A comprehensive collection of machine learning algorithms implemented using scikit-learn, covering both supervised and unsupervised learning techniques.
- Machine Learning Classification and Clustering Project
This Repo demonstrates various machine learning algorithms for classification, regression, and clustering tasks. Each algorithm is implemented with detailed examples, proper error handling, and comprehensive output analysis.
ML-Lab/
├── supervised_learning/
│ ├── classification/
│ │ ├── svm_comparison.py # SVM vs Random Forest comparison
│ │ ├── logistic_regression.py # Logistic regression on Iris dataset
│ │ └── classification_metrics.py # Comprehensive metrics evaluation
│ └── regression/
│ └── linear_regression.py # Linear regression for classification
├── unsupervised_learning/
│ └── clustering/
│ ├── k_means.py # K-means clustering analysis
│ └── agglomerativ.py # Agglomerative clustering methods
├── pyproject.toml # Project dependencies
├── README.md # This file
└── uv.lock # Dependency lock file
This project uses uv for dependency management. Follow these steps to set up:
# Clone the repository
git clone https://github.com/AyanQuadri/ML-Lab.git
cd ML-Lab
# Create virtual environment
uv venv
# Activate virtual environment (optional, uv run handles this)

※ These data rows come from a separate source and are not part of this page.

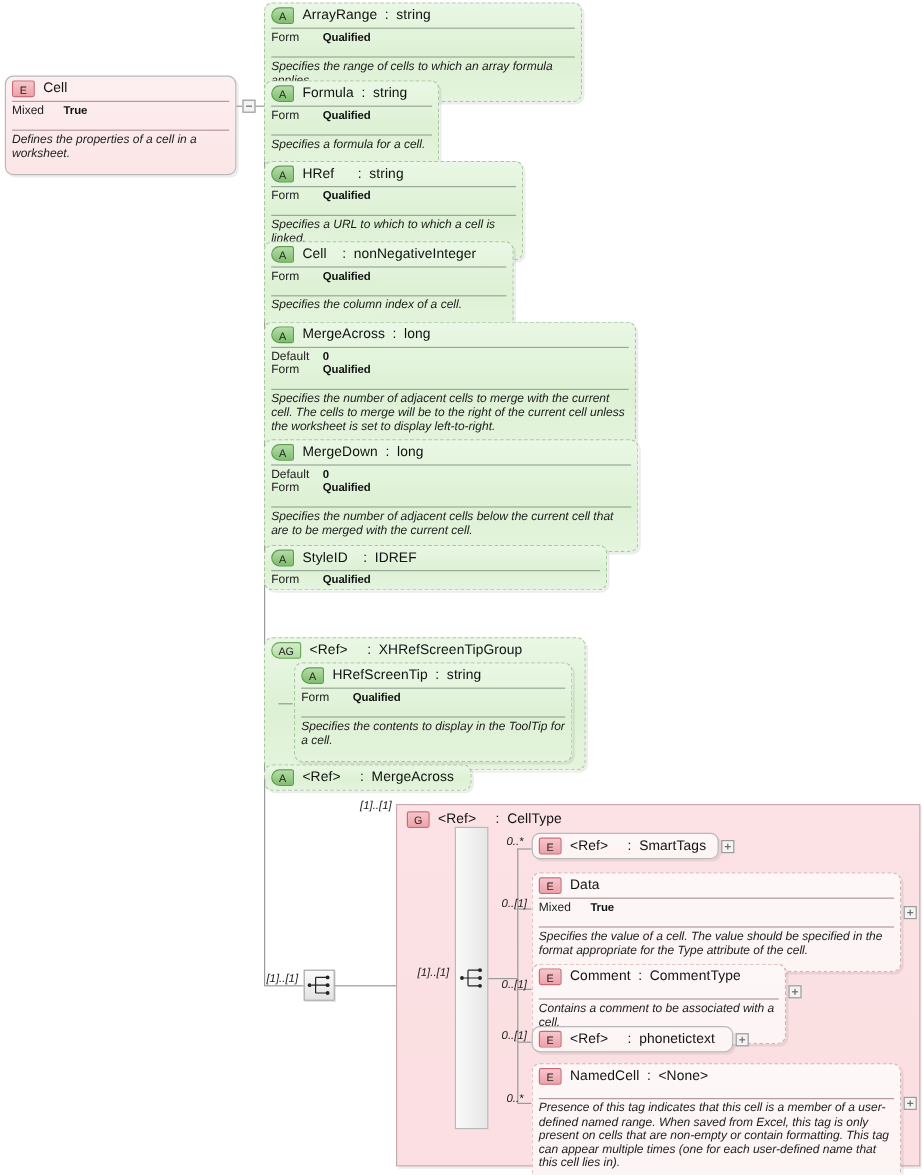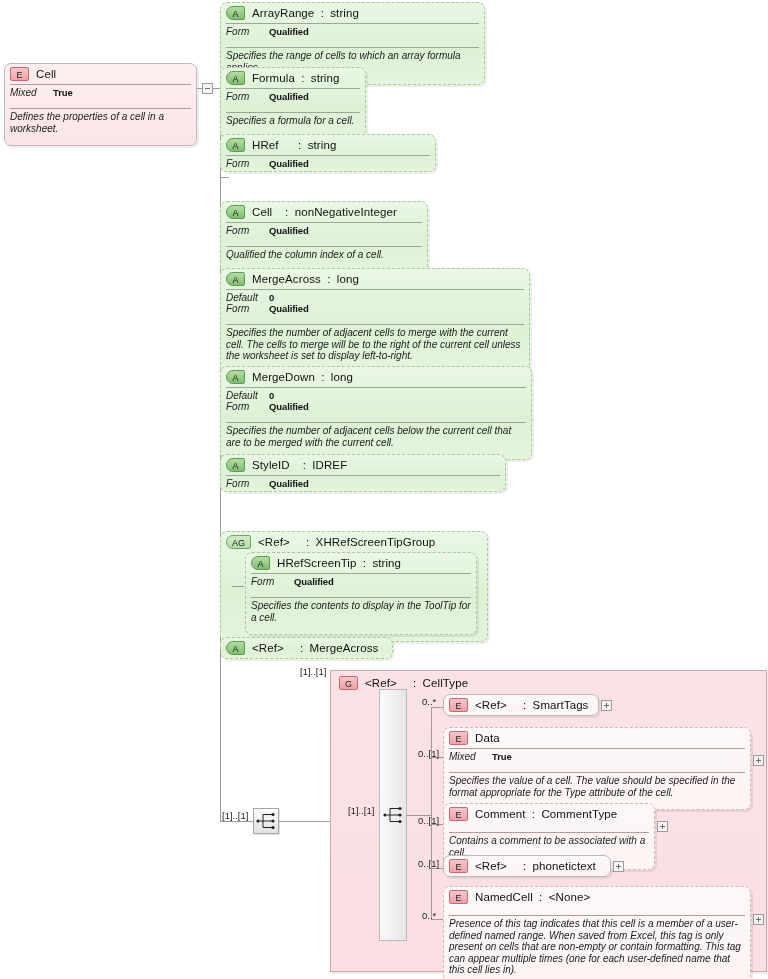--- a/index.html
+++ b/index.html
@@ -114,7 +114,6 @@
     padding: 0;
   }
   .pkey {
-    font-style: italic;
     width: 43px;
     flex: none;
     font-size: 10px;

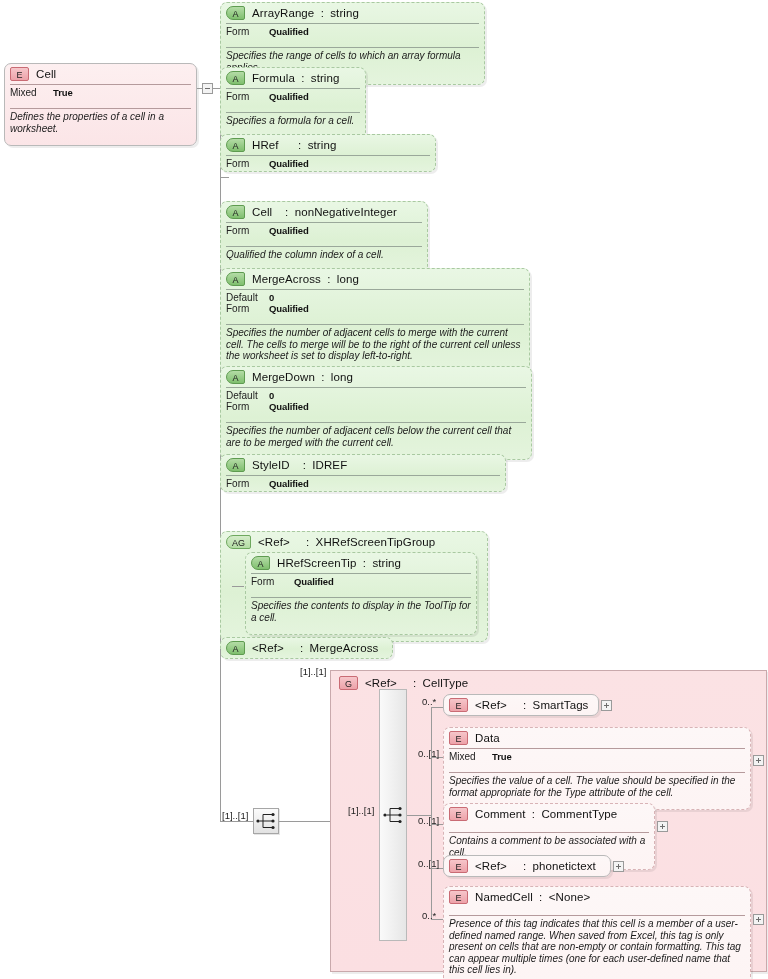--- a/index.html
+++ b/index.html
@@ -297,6 +297,7 @@
         <span class="pval">Qualified</span>
       </div>
     </div>
+    <div class="doc">Specifies a URL to which to which a cell is linked.</div>
   </div>
 </div>
 

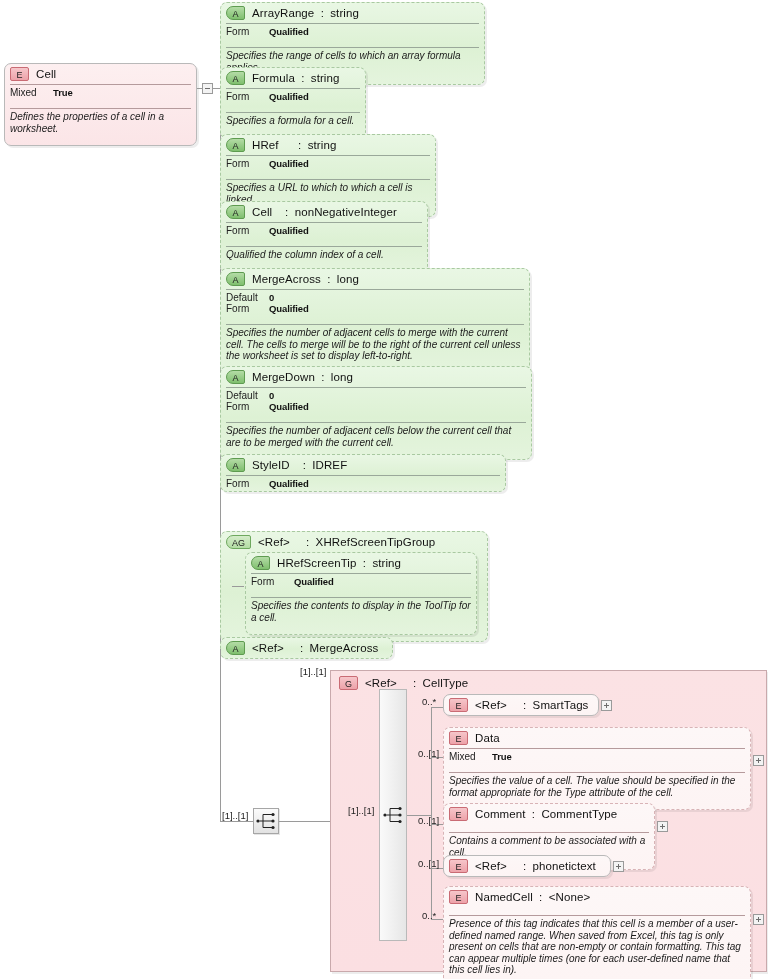--- a/index.html
+++ b/index.html
@@ -316,7 +316,7 @@
         <span class="pval">Qualified</span>
       </div>
     </div>
-    <div class="doc">Qualified the column index of a cell.</div>
+    <div class="doc">Specifies the column index of a cell.</div>
   </div>
 </div>
 

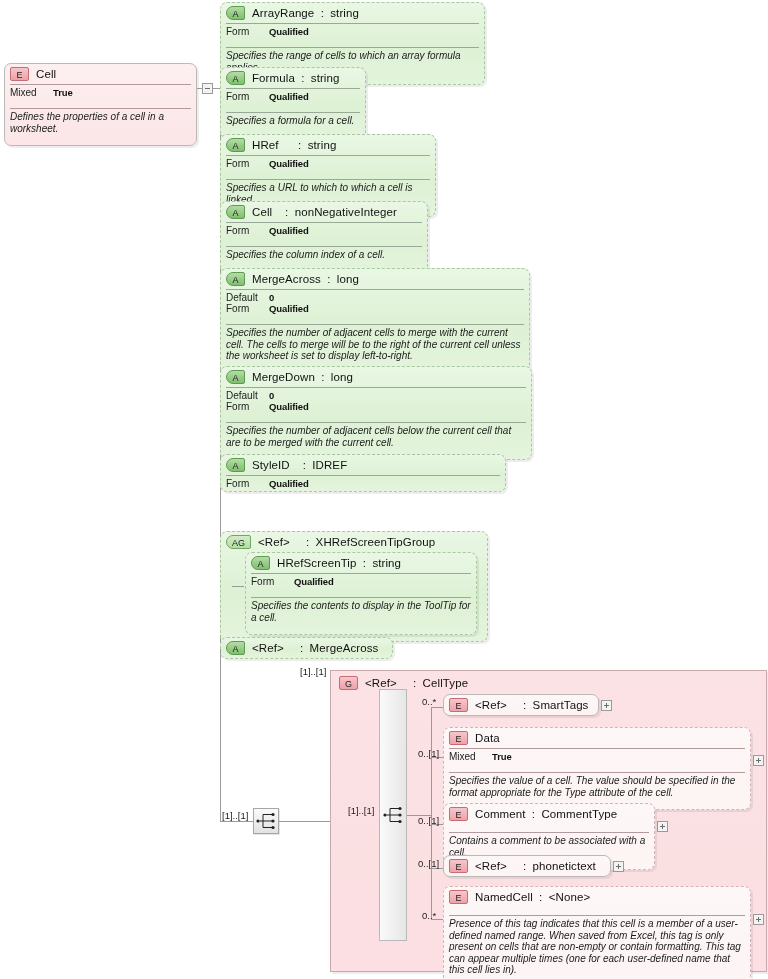--- a/index.html
+++ b/index.html
@@ -175,6 +175,7 @@
   
   .occ {
     position: absolute;
+    font-style: italic;
     font-size: 9.5px;
     color: #222;
     white-space: nowrap;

source .venv/bin/activate # Linux/Mac
# or
.venv\Scripts\activate # Windows
# Install dependencies
uv sync
- Purpose: Compare Support Vector Machine and Random Forest performance
- Dataset: Iris dataset
- Features:
- Linear SVM implementation
- Random Forest with 100 estimators
- Accuracy comparison
- Run:
uv run python supervised_learning/classification/svm_comparison.py
- Purpose: Multi-class classification using logistic regression
- Dataset: Iris dataset (3 classes)
- Features:
- Complete classification report
- Dataset information display
- Convergence optimization
- Run:
uv run python supervised_learning/classification/logistic_regression.py
- Purpose: Comprehensive evaluation of classification algorithms
- Algorithms: Logistic Regression, Decision Tree
- Metrics Calculated:
- Accuracy, Precision, Recall, F1-Score
- Confusion Matrix
- Per-class TP, FP, TN, FN values
- Run:
uv run python supervised_learning/classification/classification_metrics.py
- Purpose: Demonstrate linear regression for binary classification
- Features:
- Simple binary classification example
- Model parameter extraction
- Threshold-based classification
- Run:
uv run python supervised_learning/regression/linear_regression.py
- Purpose: Cluster analysis using K-means algorithm
- Dataset: Iris dataset
- Features:
- 3-cluster analysis
- Inertia calculation
- Species distribution per cluster
- Clustering accuracy assessment
- Run:
uv run python unsupervised_learning/clustering/k_means.py
- Purpose: Hierarchical clustering analysis
- Datasets: Synthetic blob data + Iris dataset
- Features:
- Multiple linkage methods (ward, complete, average, single)
- Synthetic and real data comparison
- Adjusted Rand Index calculation
- Run:
uv run python unsupervised_learning/clustering/agglomerativ.py
# Classification algorithms
uv run python supervised_learning/classification/svm_comparison.py
uv run python supervised_learning/classification/logistic_regression.py
uv run python supervised_learning/classification/classification_metrics.py
# Regression algorithms
uv run python supervised_learning/regression/linear_regression.py
# Clustering algorithms
uv run python unsupervised_learning/clustering/k_means.py
uv run python unsupervised_learning/clustering/agglomerativ.py
- SVM vs Random Forest: Accuracy scores comparison (typically both achieve 1.0 on Iris)
- Logistic Regression: Detailed classification report with precision/recall for each species
- Classification Metrics: Comprehensive confusion matrix and per-class metrics
- Linear Regression: Predicted probability, class assignment, and model parameters
- K-Means: Cluster centers, species distribution, clustering accuracy (~89%)
- Agglomerative: Multiple linkage method results, cluster purity analysis
Note: All algorithms use the Iris dataset for consistency and comparison purposes, except where synthetic data provides better demonstration of specific algorithmic properties.